Fra il centrosinistra e Ingroia tuttavia, aggiunge Franceschini, “non ci sarà nessuna desistenza. Però chi toglie voti al campo dei progressisti rischia, anche involontariamente, di far vincere la destra. A questo punto è la lista di Ingroia che deve scegliere se fare un atto di responsabilità nei confronti del paese. Desistenza significa patti, scambi, non c’è niente di tutto questo” [da Repubblica.it]

Come a dire: Ingroia e la sua lista non vengano a chiedere poltrone in Senato, noi non gliele daremo e se perderemo i premi di maggioranza nelle regioni più popolose (Lombardia, Campani e Sicilia) sarà ovviamente colpa loro. Poi, naturalmente, se Ingroia non si candidasse in quelle regioni e noi avessimo la maggioranza anche al Senato, non riceveranno né grazie né tanto meno una politica più vicina alle istanze portate avanti da Rivoluzione Civile.

Insomma, quelli del PD vorrebbero “la botte piena e la moglie ubriaca”, una sorta di desistenza unilaterale, contando poi sul fatto che i potenziali elettori di Rivoluzione Civile si riverserebbero in toto sul loro simbolo. Ipotesi tutt’altro che reale: chi si è avvicinato a Rivoluzione Civile non ne può più del PD e senza la presenza della lista, di certo non convergerebbe il voto su Bersani, molto più facilmente non voterebbe o si tufferebbe sul movimento di Grillo.
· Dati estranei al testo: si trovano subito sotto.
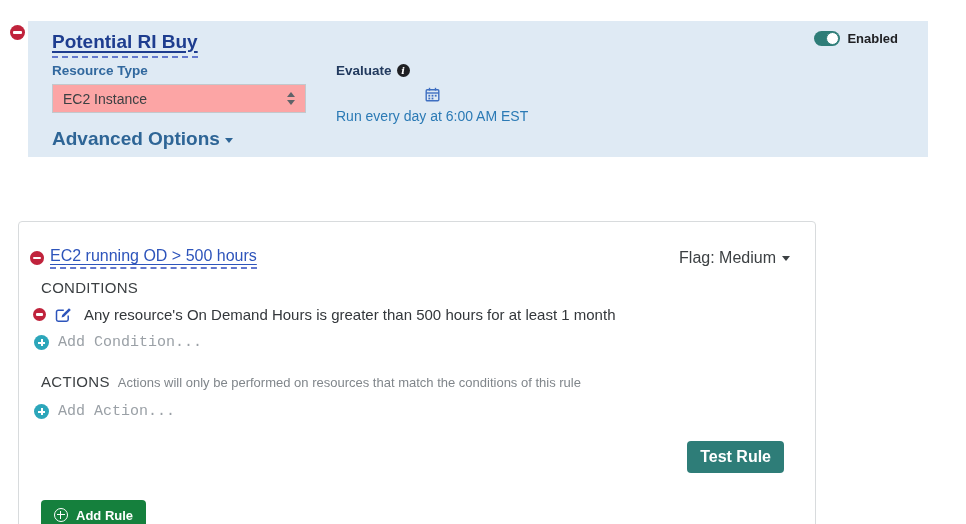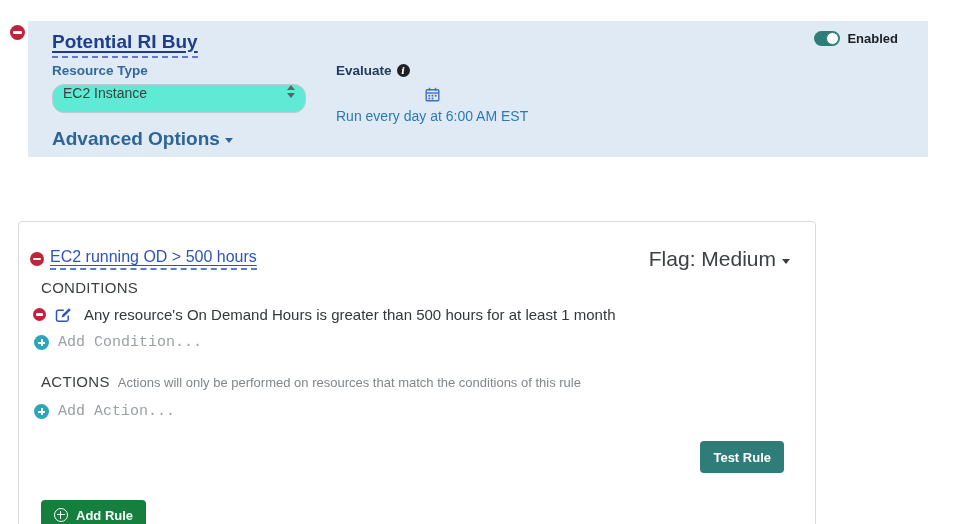--- a/index.html
+++ b/index.html
@@ -20,22 +20,22 @@
 
   .policy-title-wrap { position:absolute; left:24px; top:10px; }
   .policy-title { display:inline-block; font-size:19px; font-weight:bold; color:#1e3d8f;
     text-decoration:underline; text-decoration-thickness:1.5px; text-underline-offset:2.5px;
     border-bottom:2px dashed #6479ce; padding-bottom:3px; cursor:pointer; }
 
   .field-label { font-size:13.5px; font-weight:bold; color:#31689e; }
   .resource-type-label { position:absolute; left:24px; top:42px; }
 
   .resource-select { position:absolute; left:24px; top:63px; width:254px; height:29px;
-    background:#5eead4; border:1px solid #c3c8cc; border-radius:12px; display:flex;
-    align-items:flex-start; justify-content:space-between; padding:0 10px; cursor:pointer; }
+    background:#fca5a5; border:1px solid #c3c8cc; border-radius:0; display:flex;
+    align-items:center; justify-content:space-between; padding:0 10px; cursor:pointer; }
   .resource-select .sel-text { font-size:14px; color:#3c4043; }
   .updown-icon { display:flex; flex-direction:column; align-items:center; }
   .updown-icon::before { content:""; border-left:4px solid transparent;
     border-right:4px solid transparent; border-bottom:5px solid #5f6368; margin-bottom:2.5px; }
   .updown-icon::after { content:""; border-left:4px solid transparent;
     border-right:4px solid transparent; border-top:5px solid #5f6368; }
 
   .evaluate-label { position:absolute; left:308px; top:42px; color:#223a5e;
     display:flex; align-items:center; gap:5px; }
   .info-icon { display:inline-flex; width:13px; height:13px; border-radius:50%;
@@ -64,21 +64,21 @@
   .rules-card { position:absolute; left:18px; top:173px; width:798px; height:320px;
     background:#fff; border:1px solid #d8dbdd; border-radius:4px;margin-top:48px; }
 
   .rule-header-row { position:absolute; left:11px; right:25px; top:25px; display:flex;
     align-items:center; }
   .rule-header-row .minus-icon { width:14px; height:14px; }
   .rule-header-row .minus-icon::after { top:5.9px; }
   .rule-name { margin-left:6px; font-size:16px; color:#2d54bb; text-decoration:underline;
     text-underline-offset:2.5px; border-bottom:2px dashed #6479ce; padding-bottom:2px;
     cursor:pointer; }
-  .flag-dropdown { margin-left:auto; font-size:21px; color:#3c4043; cursor:pointer; }
+  .flag-dropdown { margin-left:auto; font-size:16px; color:#3c4043; cursor:pointer; }
   .flag-dropdown .caret-down { border-top-color:#3c4043; margin-left:6px;
     border-left-width:4px; border-right-width:4px; }
 
   .section-heading { font-size:15px; color:#3c4043; letter-spacing:0.3px; }
   .conditions-heading { position:absolute; left:22px; top:57px; }
 
   .condition-row { position:absolute; left:14px; top:84px; display:flex; align-items:center; }
   .condition-row .minus-icon { width:13px; height:13px; }
   .condition-row .minus-icon::after { top:5.4px; left:2.9px; right:2.9px; height:2.2px; }
   .edit-icon { display:inline-flex; margin-left:9px; color:#2d54bb; cursor:pointer; }
@@ -94,21 +94,21 @@
     height:2px; background:#fff; }
   .plus-icon::after { content:""; position:absolute; top:3.6px; bottom:3.6px; left:6.5px;
     width:2px; background:#fff; }
   .add-label { font-size:15px; color:#9aa0a6;font-family:Liberation Mono, monospace; }
 
   .actions-row { position:absolute; left:22px; top:151px; display:flex; align-items:baseline; }
   .actions-desc { margin-left:8px; font-size:13px; color:#80868b;text-align:center; }
 
   .test-rule-btn { position:absolute; right:31px; top:219px; min-width:80px; height:32px;
     background:#2e7d78; color:#fff; border:none; border-radius:4px; font-family:inherit;
-    font-size:13px; font-weight:bold; padding:0 13px; cursor:pointer; }
+    font-size:16px; font-weight:bold; padding:0 13px; cursor:pointer; }
 
   .add-rule-btn { position:absolute; left:22px; top:278px; height:30px; background:#15803d;
     color:#fff; border:none; border-radius:4px; font-family:inherit; font-size:13px;
     font-weight:bold; padding:0 13px; display:flex; align-items:center; gap:8px;
     cursor:pointer; }
   .plus-outline-icon { position:relative; display:inline-block; width:14px; height:14px;
     border:1.6px solid #fff; border-radius:50%; flex:0 0 auto; }
   .plus-outline-icon::before { content:""; position:absolute; left:2.4px; right:2.4px;
     top:4.6px; height:1.8px; background:#fff; }
   .plus-outline-icon::after { content:""; position:absolute; top:2.4px; bottom:2.4px;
E’ la nuova versione del sempre-verde “voto utile“, che ribattezzerei ricatto democratico. Ma nessuno si chiede mai per chi questo voto deve essere utile? Il voto è un diritto di ognuno, lo sancisce la costituzione. Quindi il cittadino lo esercita rispettando le proprie convinzioni e interessi, perciò il voto è utile a se stesso in primis, perché esercitandolo cerca di ottenere una politica più vicina al proprio pensiero. Quindi c’è da chiedersi, è utile ad un operaio, ad un disoccupato, ad un “quarto stato” concedere il proprio voto al PD, se i democratici hanno più volte confermato che non ci sarà un’inversione di rotta? La risposta io non credo che sia positiva.

All’Alba vincerò

Devo dire che a me Bersani piace. Certo, da solo, senza quella marea di m….materia grigia che lo circonda e lo avvolge. Ma come si fa a dire di aver vinto “senza se e senza ma“, se l’unico candidato del PD tra le città importanti ha perso tutto il vantaggio che aveva al primo turno? Si dirà che il M5S ha raccolto i voti della destra e, aggiungo io, quei voti avranno un costo, ma Bernazzoli al secondo turno ha perso anche circa 600 elettori, non che gli sarebbero bastati, ma questo dimostra che il candidato non aveva certo emozionato il proprio elettorato. Quindi dov’è la vittoria? Può ben dire di aver perso meno consenso della destra, ma certo non di aver vinto. Tra l’altro nel giorno in cui si celebra a Siena la definitiva rottura tra ex-DS e ex-Margherita con le dimissioni del sindaco Ceccuzzi. Anche lui candidato senza primarie,  spacciatosi per volto nuovo, ma fino al giorno prima comodamente seduto in Parlamento, dal quale (unica vera novità del personaggio) si era dimesso all’indomani della vittoria a Siena.

Intanto Alba – Soggetto Politico Nuovo si sta strutturando e ha pubblicato il proprio forum dove poter discutere e fare democrazia partecipata, in attesa di nuovi strumenti ancora migliori.